DATA FOR THIS EXERCISE =>

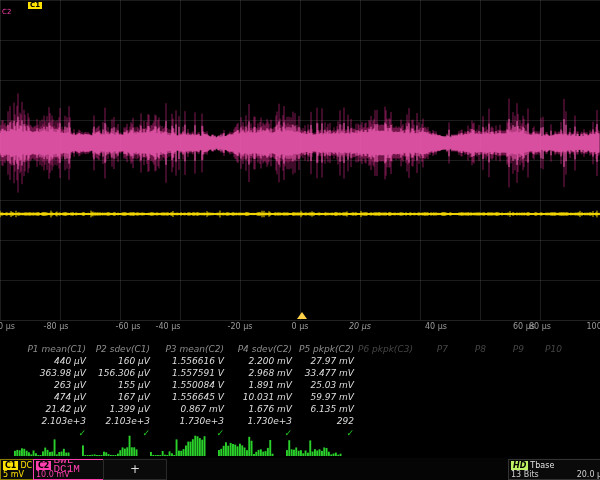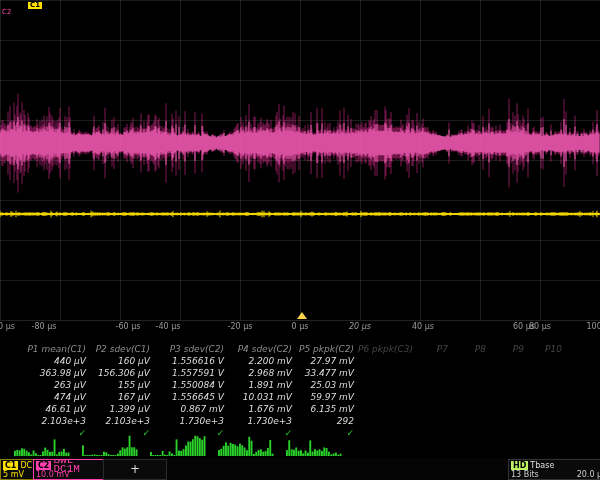--- a/index.html
+++ b/index.html
@@ -48,21 +48,21 @@
   .desc .line2{height:9px;}
   .chip{padding:0 2px;font-weight:bold;font-size:8px;line-height:9px;}
   .desc.c1{left:0;width:30px;border-color:#8a7c00;color:#ffe100;}
   .desc.c1 .chip{background:#ffe100;color:#000;}
   .desc.c2{left:33px;width:66px;border-color:#ff3fae;color:#ff3fae;}
   .desc.c2 .chip{background:#ff3fae;color:#000;}
   .desc.c2 .badges{font-size:11px;font-family:Liberation Mono, monospace;}
   .addbox{position:absolute;left:103px;top:1px;width:62px;height:19px;border:1px solid #2a2a2a;
     background:#0a0a0a;color:#ddd;font-size:12px;line-height:18px;text-align:center;}
   .desc.tbase{left:508px;width:110px;border-color:#333;color:#e0e0e0;}
-  .desc.tbase .chip{background:#bef264;color:#000;}
+  .desc.tbase .chip{background:#bef264;color:#000;font-style:italic;}
   .desc.tbase .line2{display:flex;justify-content:space-between;white-space:nowrap;color:#cfcfcf;}
 </style>
 </head>
 <body>
 
 <div id="scope">
 
   <div class="grid"></div>
 
   <svg id="wave" width="600" height="320">
@@ -72,36 +72,36 @@
       <rect x="0" y="213.2" width="600" height="1.6" fill="#ffe100"></rect>
     </svg>
 
   <div class="tag c1">C1</div>
   <div class="tag c2">C2</div>
 
   <div class="trigmark"></div>
 
   <div class="axis">
       <span class="axis-label" style="left: 0px;">-100 µs</span>
-      <span class="axis-label" style="left: 44px;">-80 µs</span>
+      <span class="axis-label" style="left: 56px;">-80 µs</span>
       <span class="axis-label" style="left: 128px;">-60 µs</span>
       <span class="axis-label" style="left: 168px;">-40 µs</span>
       <span class="axis-label" style="left: 240px;">-20 µs</span>
       <span class="axis-label" style="left: 300px;">0 µs</span>
       <span class="axis-label" style="left: 360px; font-style: italic;">20 µs</span>
-      <span class="axis-label" style="left: 423px;">40 µs</span>
+      <span class="axis-label" style="left: 436px;">40 µs</span>
       <span class="axis-label" style="left: 480px; margin-left: 44px;">60 µs</span>
       <span class="axis-label" style="left: 540px;">80 µs</span>
       <span class="axis-label" style="left: 600px;">100 µs</span>
     </div>
 
   <div class="mtable">
       <div class="cell hdr">P1 mean(C1)</div>
       <div class="cell hdr">P2 sdev(C1)</div>
-      <div class="cell hdr">P3 sdev(C2)</div>
+      <div class="cell hdr">P3 mean(C2)</div>
       <div class="cell hdr">P4 sdev(C2)</div>
       <div class="cell hdr">P5 pkpk(C2)</div>
       <div class="cell hdr dim">P6 pkpk(C3)</div>
       <div class="cell hdr dim">P7</div>
       <div class="cell hdr dim">P8</div>
       <div class="cell hdr dim">P9</div>
       <div class="cell hdr dim">P10</div>
       <div class="cell val">440 µV</div>
       <div class="cell val">160 µV</div>
       <div class="cell val">1.556616 V</div>
@@ -135,21 +135,21 @@
       <div class="cell val">474 µV</div>
       <div class="cell val">167 µV</div>
       <div class="cell val">1.556645 V</div>
       <div class="cell val">10.031 mV</div>
       <div class="cell val">59.97 mV</div>
       <div class="cell val"></div>
       <div class="cell val"></div>
       <div class="cell val"></div>
       <div class="cell val"></div>
       <div class="cell val"></div>
-      <div class="cell val">46.61 µV</div>
+      <div class="cell val">21.42 µV</div>
       <div class="cell val">1.399 µV</div>
       <div class="cell val">0.867 mV</div>
       <div class="cell val">1.676 mV</div>
       <div class="cell val">6.135 mV</div>
       <div class="cell val"></div>
       <div class="cell val"></div>
       <div class="cell val"></div>
       <div class="cell val"></div>
       <div class="cell val"></div>
       <div class="cell val">2.103e+3</div>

YOUR TASK => Should a line in the material contain "sdev", copy it.

RESPONSE AREA =>
       <div class="cell hdr">P2 sdev(C1)</div>
-      <div class="cell hdr">P3 sdev(C2)</div>
       <div class="cell hdr">P4 sdev(C2)</div>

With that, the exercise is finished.